*ABOUT THIS EXERCISE*
Please find every line in the entries below that contains the string "example", and copy it.

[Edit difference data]
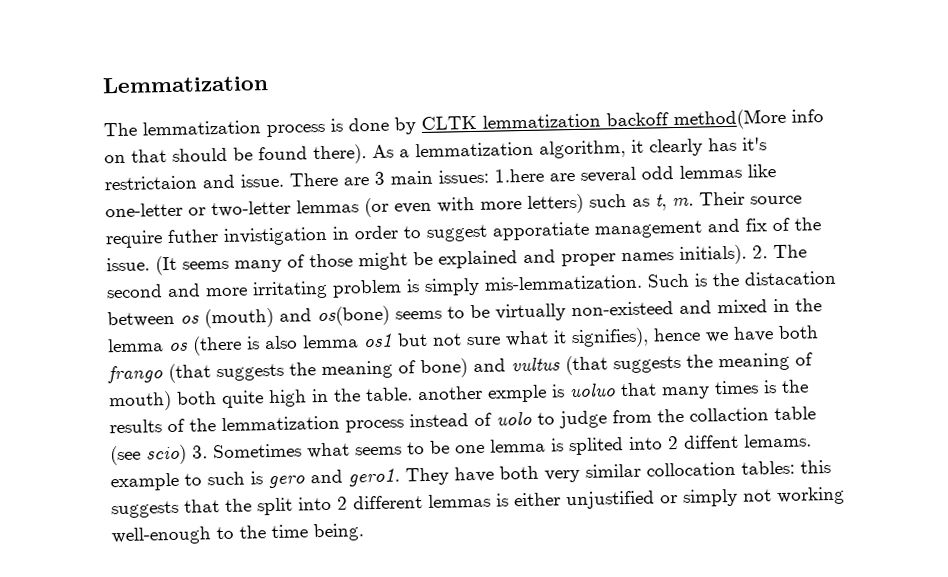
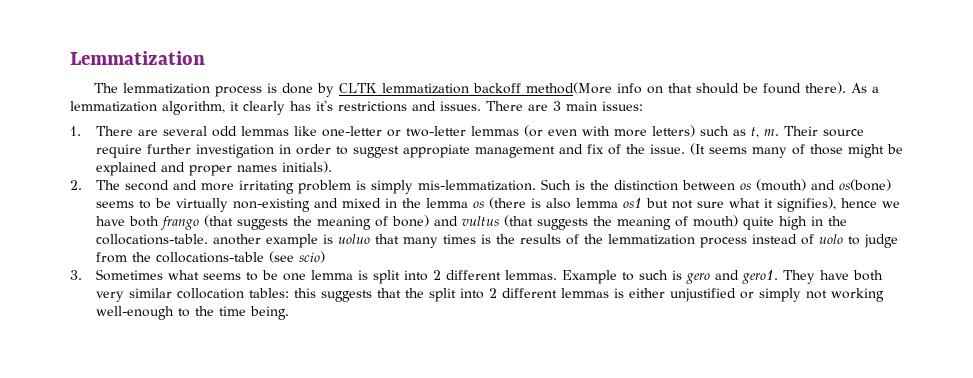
[104,173,284,191] restrictaion and issue. -> [338,101,481,112] restrictions and issues.
[494,168,544,183] 1.here -> [70,126,133,136] // 1. There
[167,226,328,246] futher invistigation -> [146,144,274,158] further investigation
[492,221,590,241] apporatiate -> [402,144,470,158] appropiate
(747, 254) none -> (332, 167) //
[744,270,836,286] distacation -> [613,180,678,191] distinction
[571,301,674,317] non-existeed -> [232,198,310,212] non-existing
[176,391,217,405] both -> (738, 221) none
[365,384,547,403] table. another exmple -> [95,234,318,248] collocations-table. another example
[689,406,816,422] collaction table -> [155,252,264,263] collocations-table
(187, 454) none -> (325, 257) //
[568,433,812,456] [110,472,179,492] splited into 2 diffent lemams. example -> [372,270,617,284] split into 2 different lemmas. Example

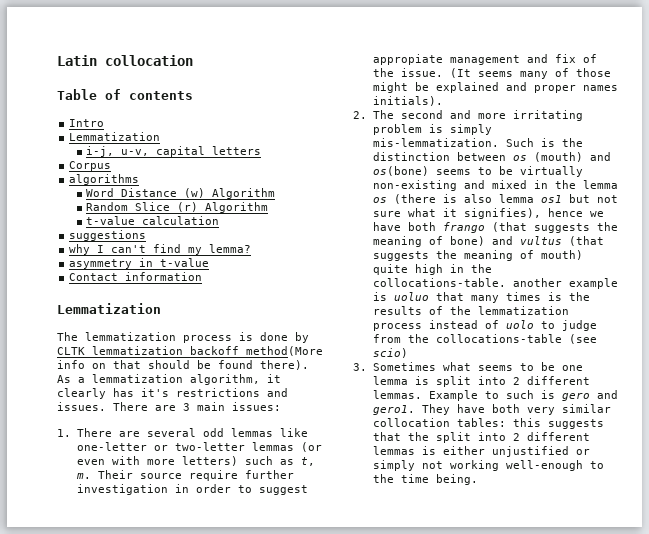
(70, 58) none -> [57,55,193,66] [57,89,193,100] [69,119,105,127] [69,132,161,141] [86,146,262,157] [69,161,112,171] [69,174,140,185] [86,188,276,199] [86,202,269,213] [86,216,220,225] [69,230,147,241] [69,244,252,255] [69,258,210,269] [69,272,203,281] Latin collocation // Table of contents // Intro // Lemmatization // i-j, u-v, capital letters // Corpus // algorithms // Word Distance (w) Algorithm // Random Slice (r) Algorithm // t-value calculation // suggestions // why I can't find my lemma? // asymmetry in t-value // Contact information //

*COMPLETED TASK*
[365,384,547,403] table. another exmple -> [95,234,318,248] collocations-table. another example
[568,433,812,456] [110,472,179,492] splited into 2 diffent lemams. example -> [372,270,617,284] split into 2 different lemmas. Example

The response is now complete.